Exercise instructions: Look below for lines that hold the string "filter" and copy each one.
____
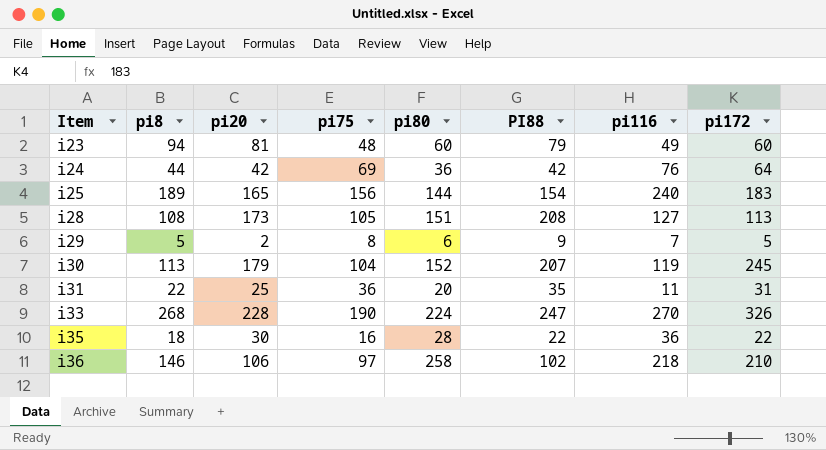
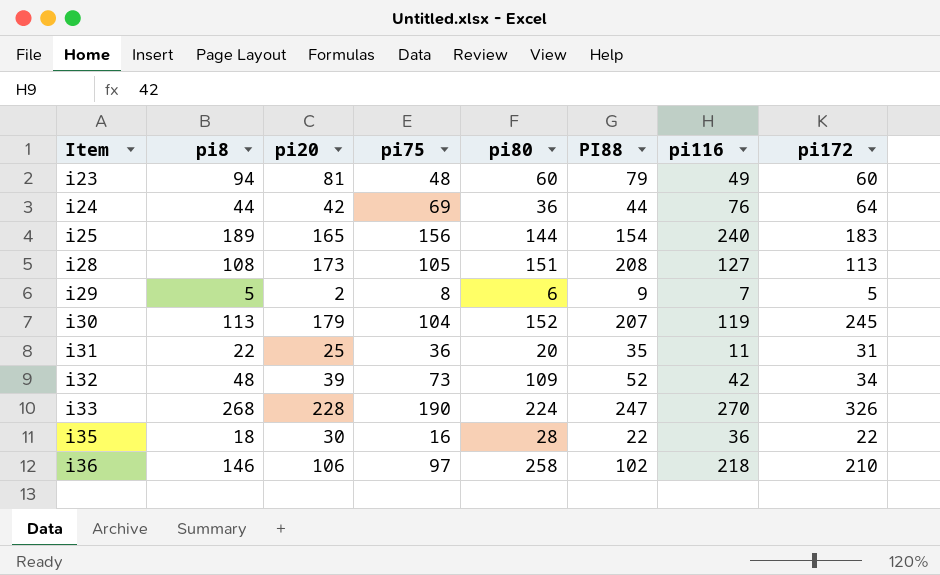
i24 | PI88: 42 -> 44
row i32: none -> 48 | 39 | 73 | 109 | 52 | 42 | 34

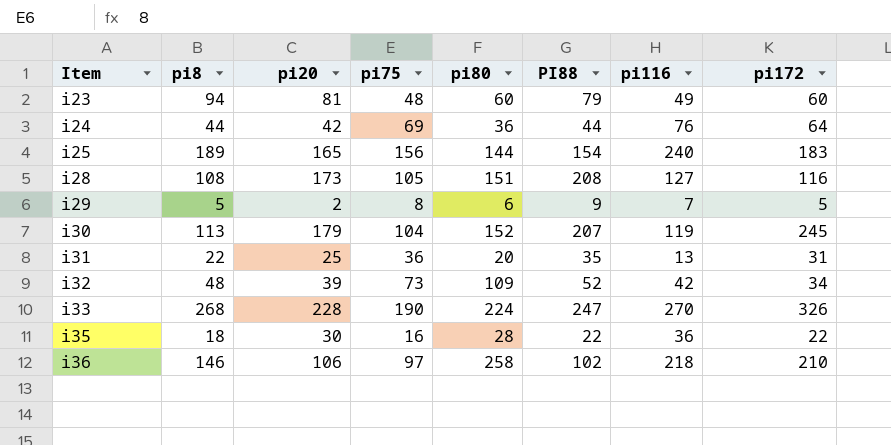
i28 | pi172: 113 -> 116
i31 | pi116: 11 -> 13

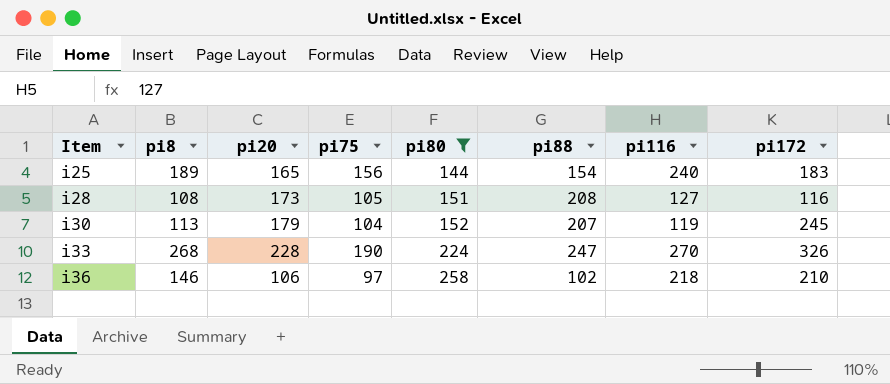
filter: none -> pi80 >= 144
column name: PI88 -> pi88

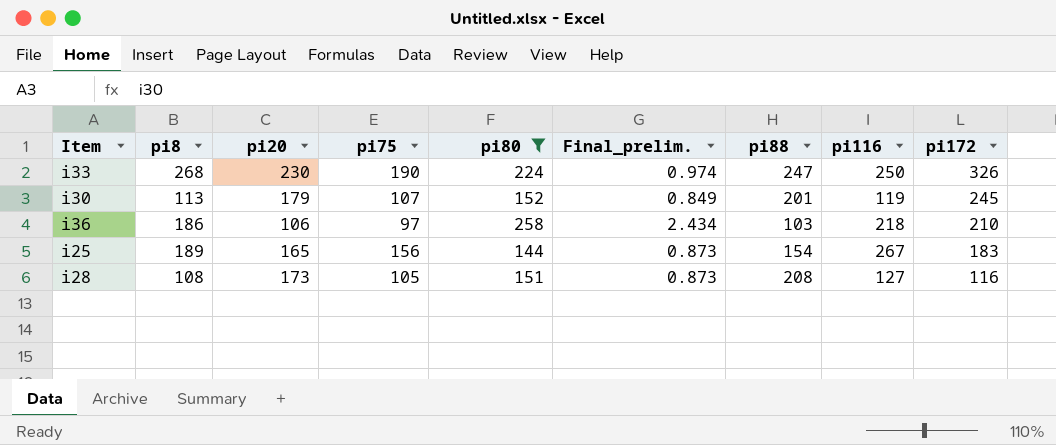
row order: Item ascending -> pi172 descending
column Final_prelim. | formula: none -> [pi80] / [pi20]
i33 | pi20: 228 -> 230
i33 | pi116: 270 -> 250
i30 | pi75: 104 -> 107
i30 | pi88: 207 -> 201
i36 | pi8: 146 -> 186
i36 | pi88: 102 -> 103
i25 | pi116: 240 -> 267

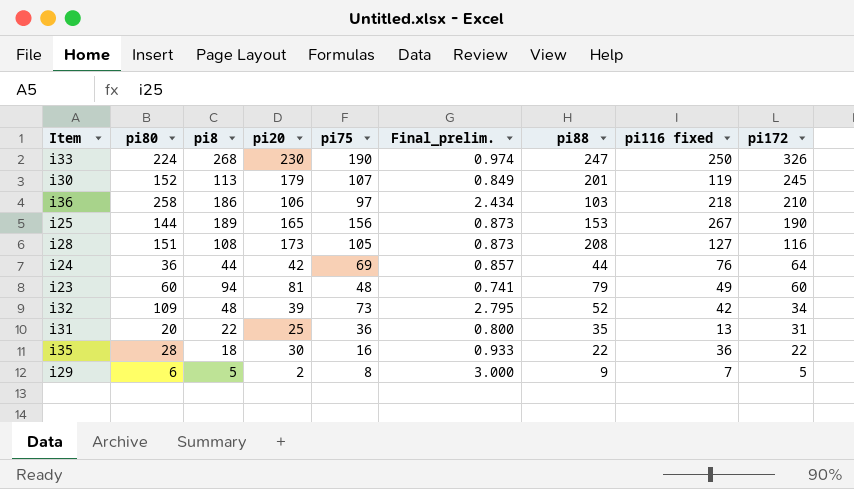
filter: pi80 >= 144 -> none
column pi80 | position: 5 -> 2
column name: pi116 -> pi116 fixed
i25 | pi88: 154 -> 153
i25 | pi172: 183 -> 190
____
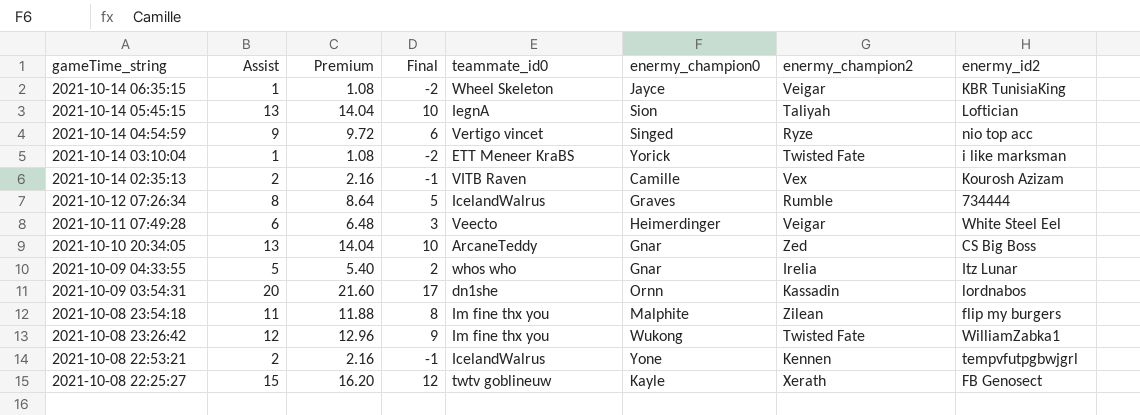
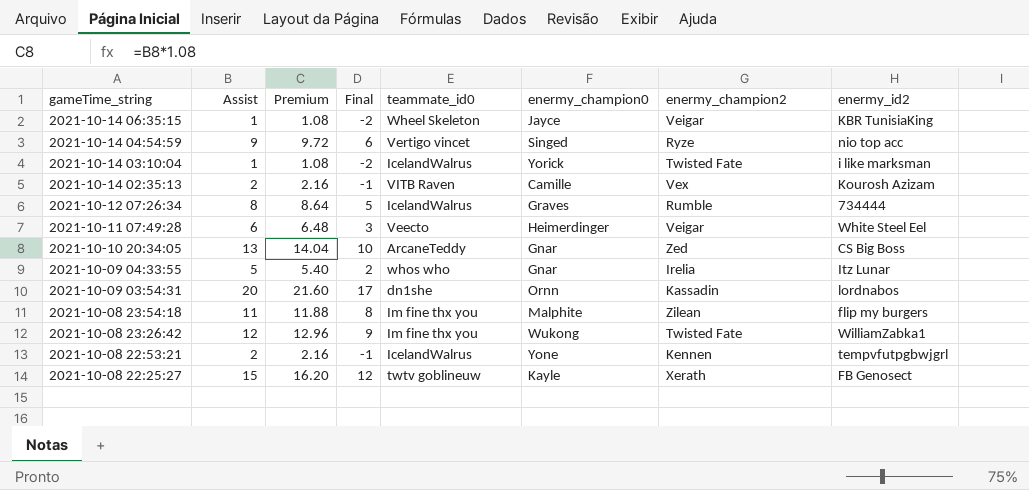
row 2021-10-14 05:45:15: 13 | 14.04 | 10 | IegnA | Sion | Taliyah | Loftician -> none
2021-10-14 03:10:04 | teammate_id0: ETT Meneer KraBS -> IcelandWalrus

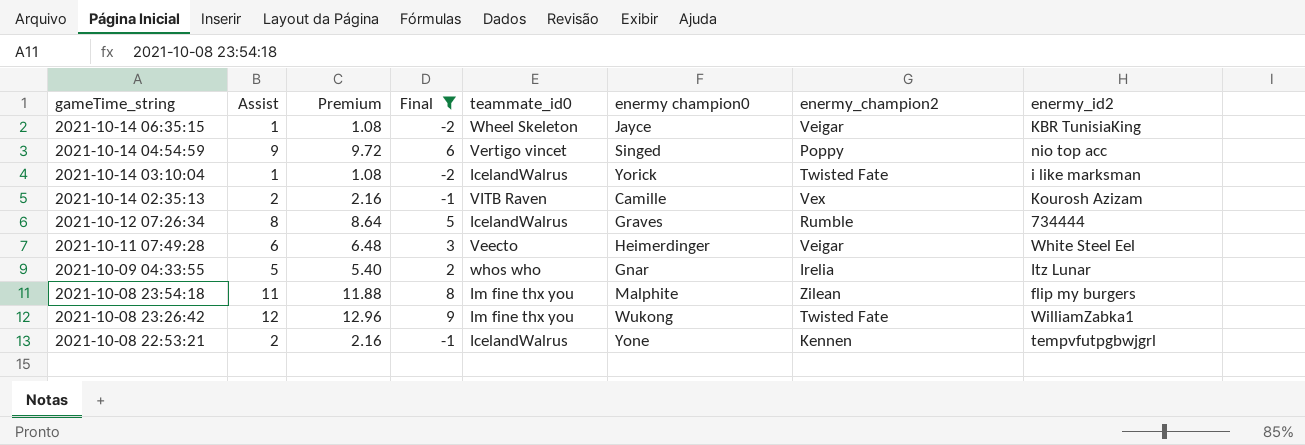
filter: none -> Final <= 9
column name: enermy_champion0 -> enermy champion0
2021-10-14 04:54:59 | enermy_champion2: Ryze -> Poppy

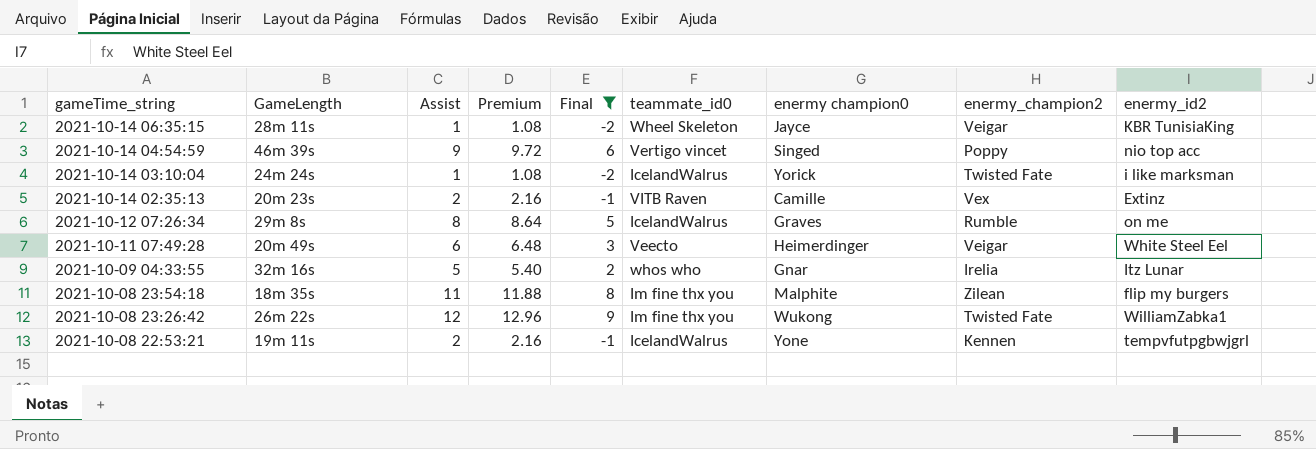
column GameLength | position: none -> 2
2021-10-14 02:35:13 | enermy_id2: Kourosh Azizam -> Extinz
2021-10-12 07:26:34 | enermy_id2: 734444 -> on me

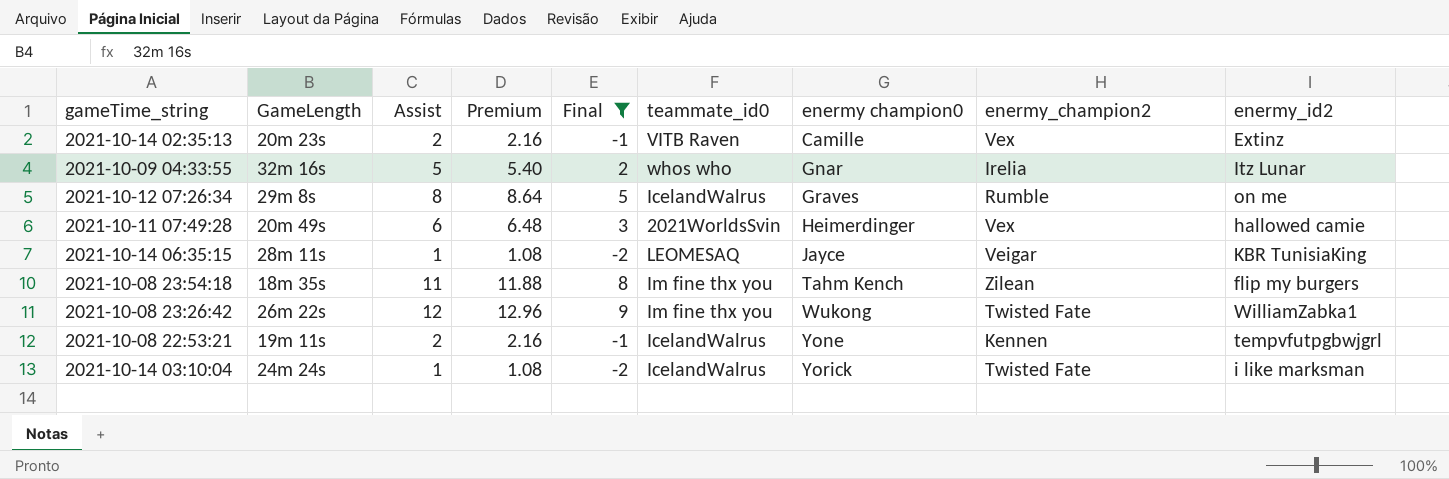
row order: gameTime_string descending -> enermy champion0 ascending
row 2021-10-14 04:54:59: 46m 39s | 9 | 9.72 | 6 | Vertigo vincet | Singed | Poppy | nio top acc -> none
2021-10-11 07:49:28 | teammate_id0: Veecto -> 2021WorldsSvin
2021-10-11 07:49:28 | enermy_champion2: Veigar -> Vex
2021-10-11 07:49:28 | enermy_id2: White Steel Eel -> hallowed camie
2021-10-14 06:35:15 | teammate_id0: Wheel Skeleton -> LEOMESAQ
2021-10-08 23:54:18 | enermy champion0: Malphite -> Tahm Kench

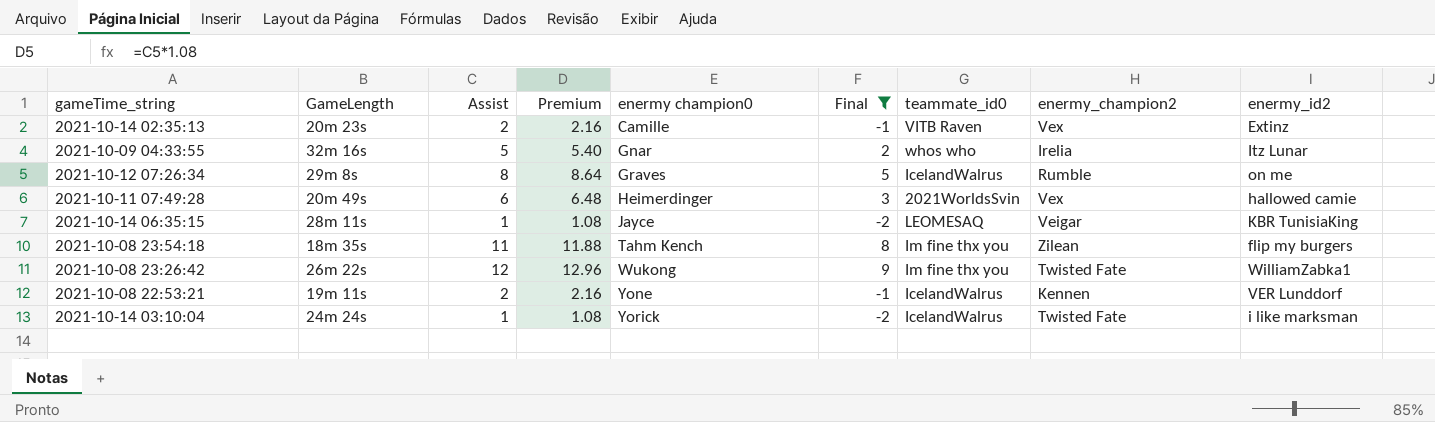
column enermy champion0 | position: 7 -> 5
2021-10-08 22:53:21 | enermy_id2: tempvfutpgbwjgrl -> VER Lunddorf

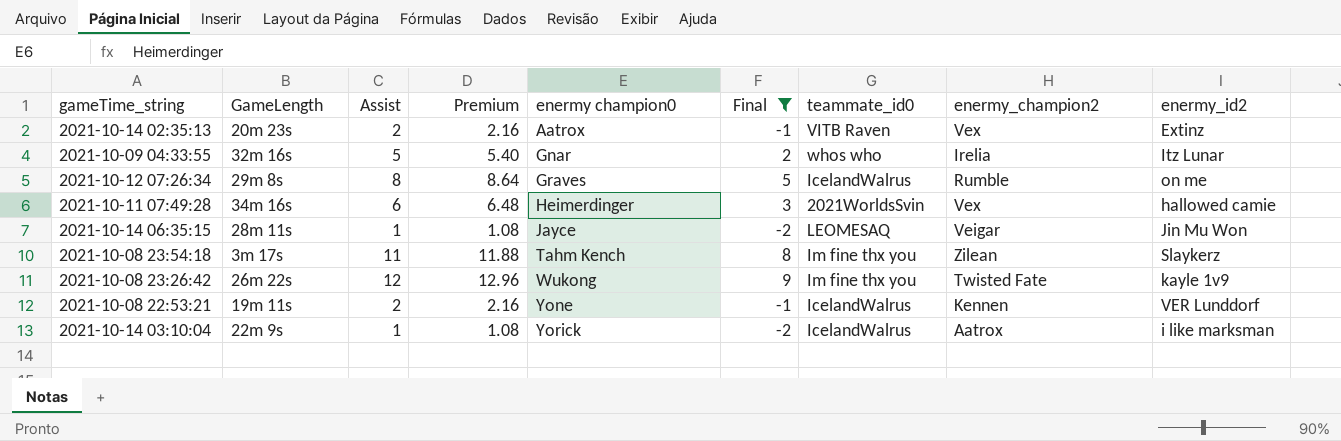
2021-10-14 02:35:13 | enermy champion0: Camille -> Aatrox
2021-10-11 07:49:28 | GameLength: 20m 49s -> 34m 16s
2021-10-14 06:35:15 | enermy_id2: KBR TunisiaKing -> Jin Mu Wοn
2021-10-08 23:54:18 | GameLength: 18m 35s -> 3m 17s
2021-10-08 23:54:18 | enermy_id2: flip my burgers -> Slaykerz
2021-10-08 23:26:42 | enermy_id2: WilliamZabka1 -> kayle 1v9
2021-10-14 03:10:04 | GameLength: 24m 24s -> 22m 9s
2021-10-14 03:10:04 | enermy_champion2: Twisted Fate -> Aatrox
____
Result of this task:
filter: none -> pi80 >= 144
filter: pi80 >= 144 -> none
filter: none -> Final <= 9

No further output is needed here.